Qui eut cru un jour que le grand cinéaste Ang Lee allait diriger Will Smith dans une production de Jerry Bruckheimer? Le film s'appelle Gemini Man et il est indigne du talent du trio en place.
Il s'agit d'une idée qui dort dans les tiroirs des studios hollywoodiens depuis plus de deux décennies. Une histoire assez originale où un tireur expérimenté doit affronter son propre clone plus jeune que lui. Une sorte de Looper sans le voyage dans le temps. Il n'en fallait pas plus pour attirer l'attention des plus grandes vedettes, que ce soit Harrison Ford, Mel Gibson, Clint Eastwood, Arnold Schwarzenegger, Sylvester Stallone, Sean Connery et Nicolas Cage. Mais la technologie beaucoup trop onéreuse n'était pas prête.

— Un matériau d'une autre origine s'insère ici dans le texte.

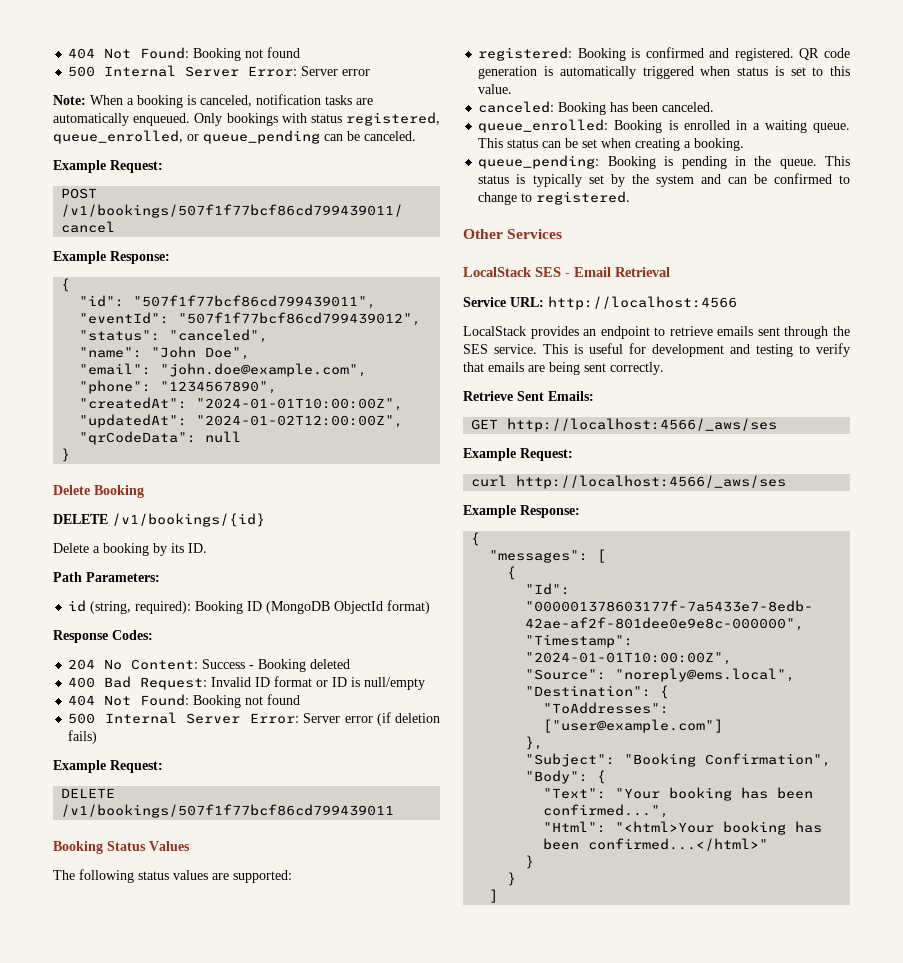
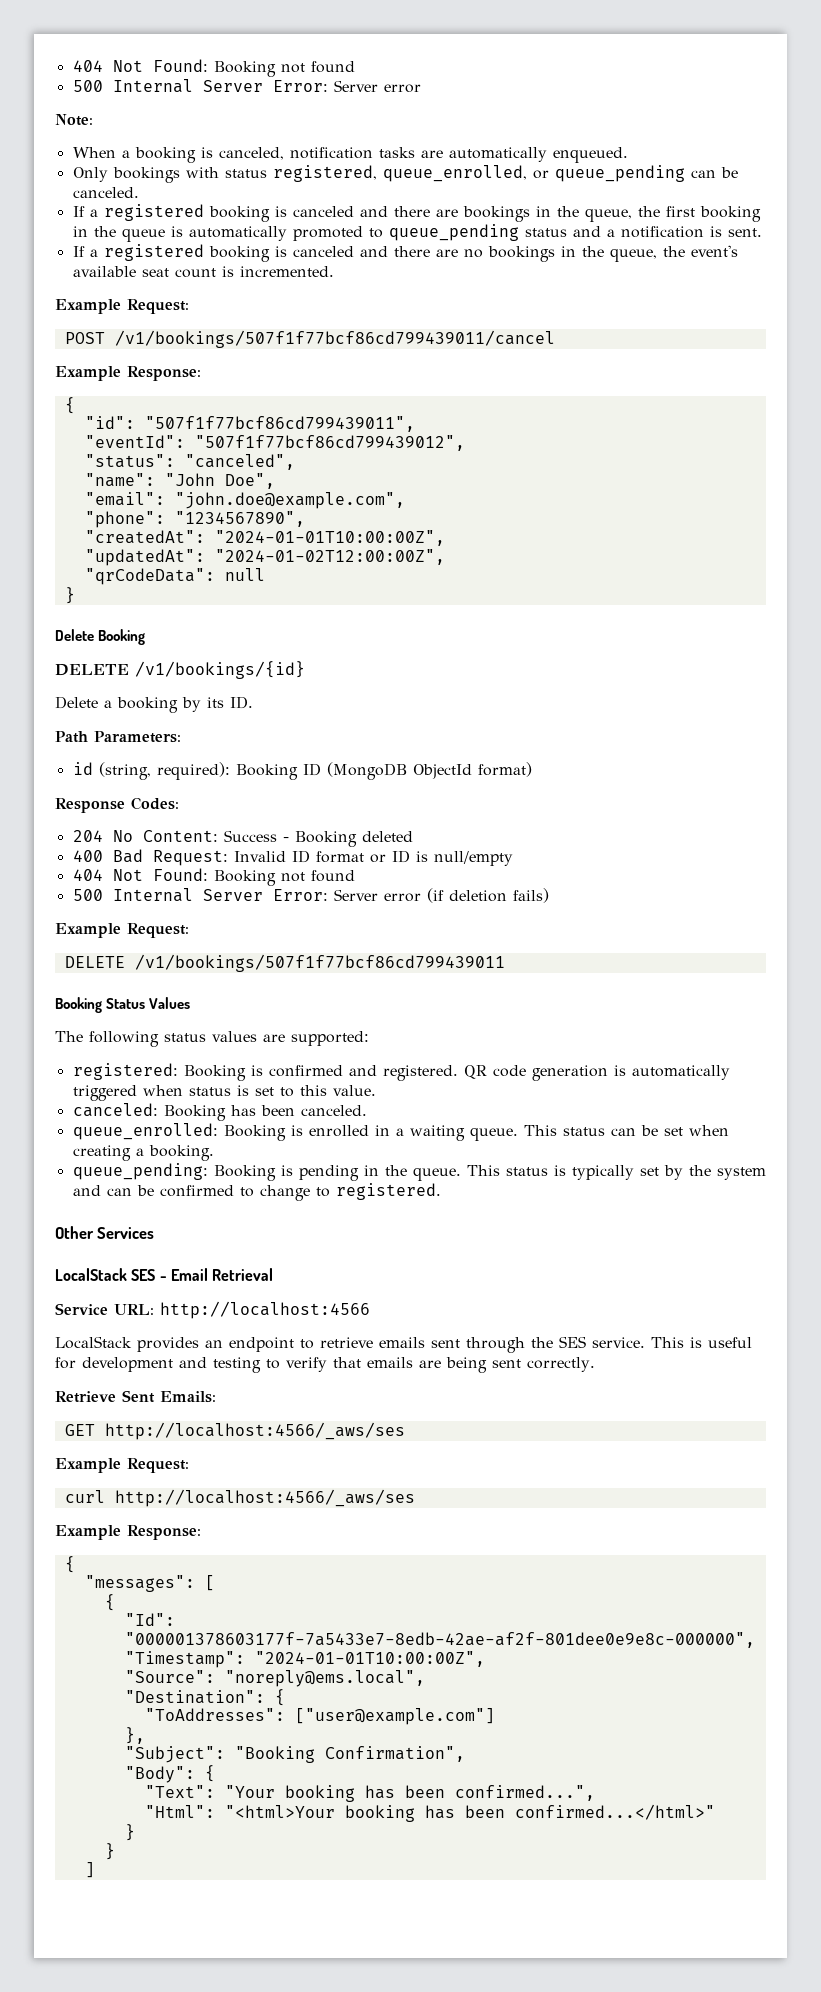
- Note: When a booking is canceled, notification tasks are automatically enqueued. Only bookings with status registered, queue_enrolled, or queue_pending can be canceled.
+ Note:
+ When a booking is canceled, notification tasks are automatically enqueued.
+ Only bookings with status registered, queue_enrolled, or queue_pending can be canceled.
+ If a registered booking is canceled and there are bookings in the queue, the first booking in the queue is automatically promoted to queue_pending status and a notification is sent.
+ If a registered booking is canceled and there are no bookings in the queue, the event's available seat count is incremented.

Jusqu'à aujourd'hui. Déjà The Curious Case of Benjamin Button faisait rajeunir Brad Pitt. Jeff Bridges se battait contre sa propre version de lui dans Tron: Legacy, et le cinéphile attend avec impatience The Irishman de Martin Scorsese afin de voir Joe Pesci, Al Pacino et Robert De Niro perdre leurs rides. Impressionnants sans être totalement satisfaisants (il y a trop de séquences nocturnes qui diluent le plaisir), les effets spéciaux en mettent ici plein la vue, devenant la raison même de l'existence du projet. Dommage que la version présentée à la presse était dans un cinéma régulier. Parce que le long métrage a été conçu en trois dimensions, avec un ratio hyper réaliste de 120 images par seconde. Qui sait l'impact que cela aurait eu...
Remis sur la carte de la respectabilité grâce au récent Aladdin, le charismatique Will Smith fait ce qu'il sait de mieux: courir, éviter les obstacles et contre-attaquer. Un peu plus et on se croirait replonger dans la belle époque de Enemy of the State et le premier Bad Boys. Il semble bien s'amuser à tenir tête à son doppelgänger, étant plus crédible qu'avec son propre fils (insérez ici un mauvais souvenir de After Earth). Son personnage mal dessiné tient toutefois le spectateur à l'écart. C'est le cas d'ailleurs de toutes les âmes qui apparaissent à l'écran, que ce soit Mary Elizabeth Winstead (impossible de croire à sa romance avec le héros), Clive Owen (le méchant cliché) et Benedict Wong (l'acolyte typé qui apporte l'humour).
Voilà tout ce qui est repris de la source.